(Screenshot and code edit data)
◆ ◆ ◆ ◆ ◆
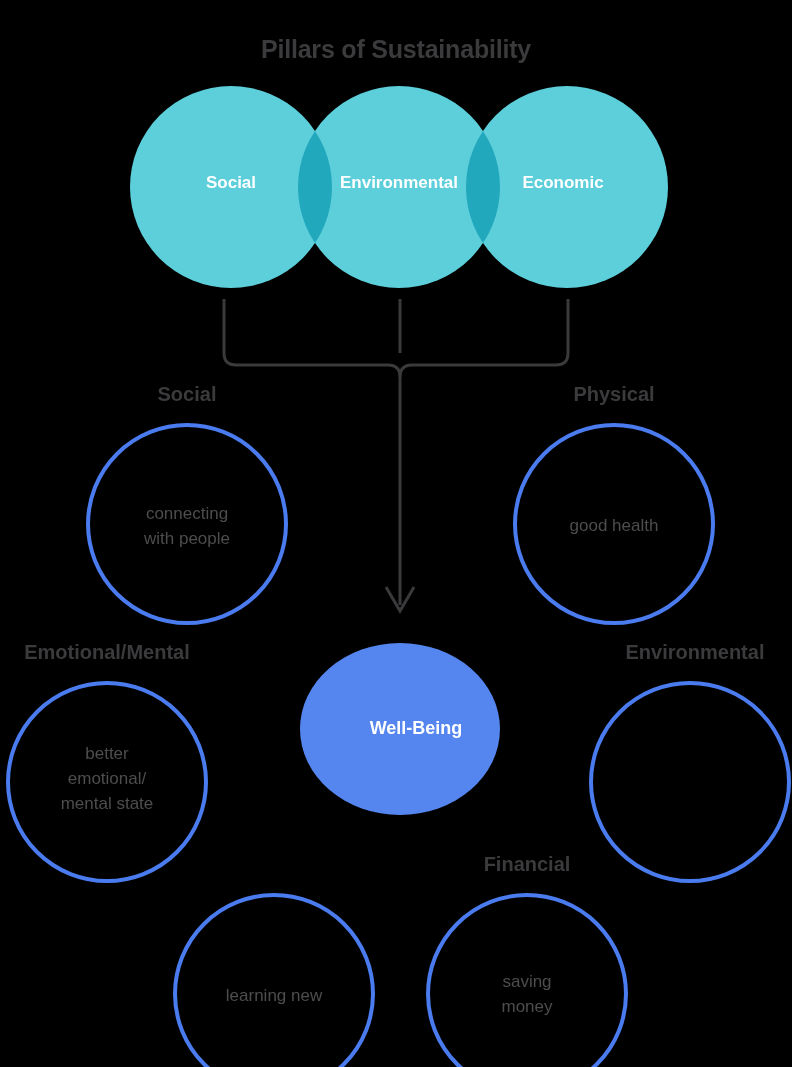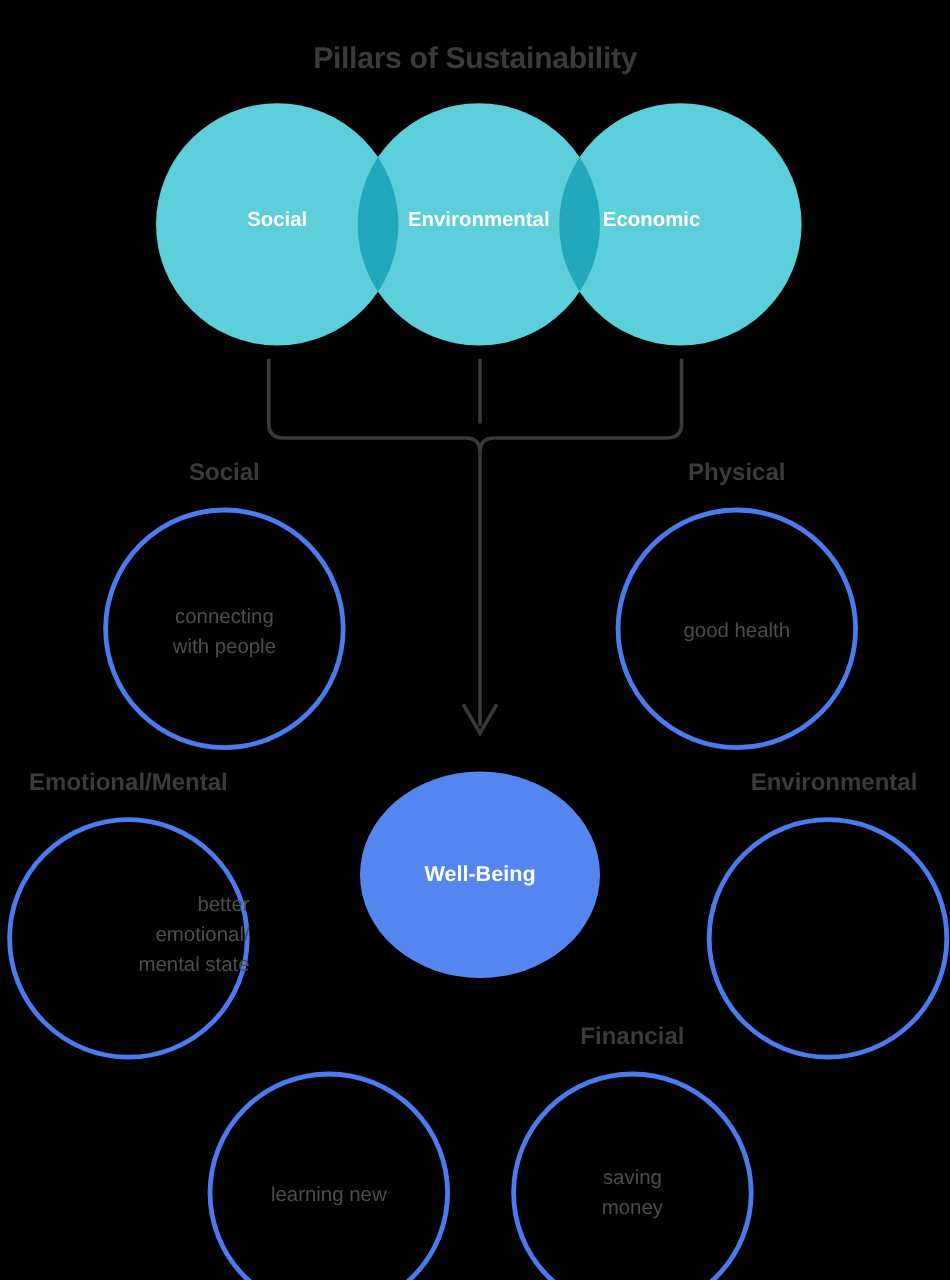--- a/index.html
+++ b/index.html
@@ -113,20 +113,21 @@
   }
   #wellbeing-label {
     position: absolute;
     left: 300px;
     top: 687px;
     width: 200px;
     text-align: center;
     font-size: 18px;
     font-weight: bold;
     color: #ffffff;
+    padding-left: 16px;
   }
 
   
   #connector-svg {
     position: absolute;
     left: 0;
     top: 0;
     width: 792px;
     height: 1067px;
     pointer-events: none;
@@ -140,21 +141,21 @@
   <div id="page-title">Pillars of Sustainability</div>
 
   <div id="pillars-group">
     <div id="pillars-blend">
       <div class="pillar-circle" style="left:130px; top:55px;"></div>
       <div class="pillar-circle" style="left:298px; top:55px;"></div>
       <div class="pillar-circle" style="left:466px; top:55px;"></div>
     </div>
     <div class="pillar-label" style="left:130px; width:202px;">Social</div>
     <div class="pillar-label" style="left:298px; width:202px;">Environmental</div>
-    <div class="pillar-label" style="left:442px; width:202px;text-align:center;">Economic</div>
+    <div class="pillar-label" style="left:462px; width:202px;text-align:center;">Economic</div>
   </div>
 
   <svg id="connector-svg" viewBox="0 0 792 1067" xmlns="http://www.w3.org/2000/svg">
     <path d="M 224 268 L 224 322 Q 224 334 236 334 L 388 334" fill="none" stroke="#3a3a3c" stroke-width="3" stroke-linecap="butt"></path>
     <path d="M 568 268 L 568 322 Q 568 334 556 334 L 412 334" fill="none" stroke="#3a3a3c" stroke-width="3" stroke-linecap="butt"></path>
     <path d="M 400 268 L 400 322" fill="none" stroke="#3a3a3c" stroke-width="3" stroke-linecap="butt"></path>
     <path d="M 388 334 Q 400 334 400 346 L 400 574" fill="none" stroke="#3a3a3c" stroke-width="3" stroke-linecap="butt"></path>
     <path d="M 412 334 Q 400 334 400 346" fill="none" stroke="#3a3a3c" stroke-width="3" stroke-linecap="butt"></path>
     <path d="M 386 556 L 400 580 L 414 556" fill="none" stroke="#3a3a3c" stroke-width="3" stroke-linecap="butt" stroke-linejoin="miter"></path>
   </svg>
@@ -163,21 +164,21 @@
   <div class="ring-circle" style="left:86px; top:392px; width:202px; height:202px;"></div>
   <div class="ring-text" style="left:86px; top:470px; width:202px;">connecting
 with people</div>
 
   <div class="ring-heading" style="left:513px; top:352px; width:202px;">Physical</div>
   <div class="ring-circle" style="left:513px; top:392px; width:202px; height:202px;"></div>
   <div class="ring-text" style="left:513px; top:482px; width:202px;">good health</div>
 
   <div class="ring-heading" style="left:-4px; top:610px; width:222px;">Emotional/Mental</div>
   <div class="ring-circle" style="left:6px; top:650px; width:202px; height:202px;"></div>
-  <div class="ring-text" style="left:6px; top:710px; width:202px;text-align:right;">better
+  <div class="ring-text" style="left:6px; top:710px; width:202px;">better
 emotional/
 mental state</div>
 
   <div class="ring-heading" style="left:584px; top:610px; width:222px;">Environmental</div>
   <div class="ring-circle" style="left:589px; top:650px; width:202px; height:202px;"></div>
 
   <div class="ring-circle" style="left:173px; top:862px; width:202px; height:202px;"></div>
   <div class="ring-text" style="left:173px; top:952px; width:202px;">learning new</div>
 
   <div class="ring-heading" style="left:426px; top:822px; width:202px;">Financial</div>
◆ ◆ ◆ ◆ ◆
Nothing but a number belongs in the answer: the number of lines above that contain "heading".

» **EXERCISE ANSWER**: 4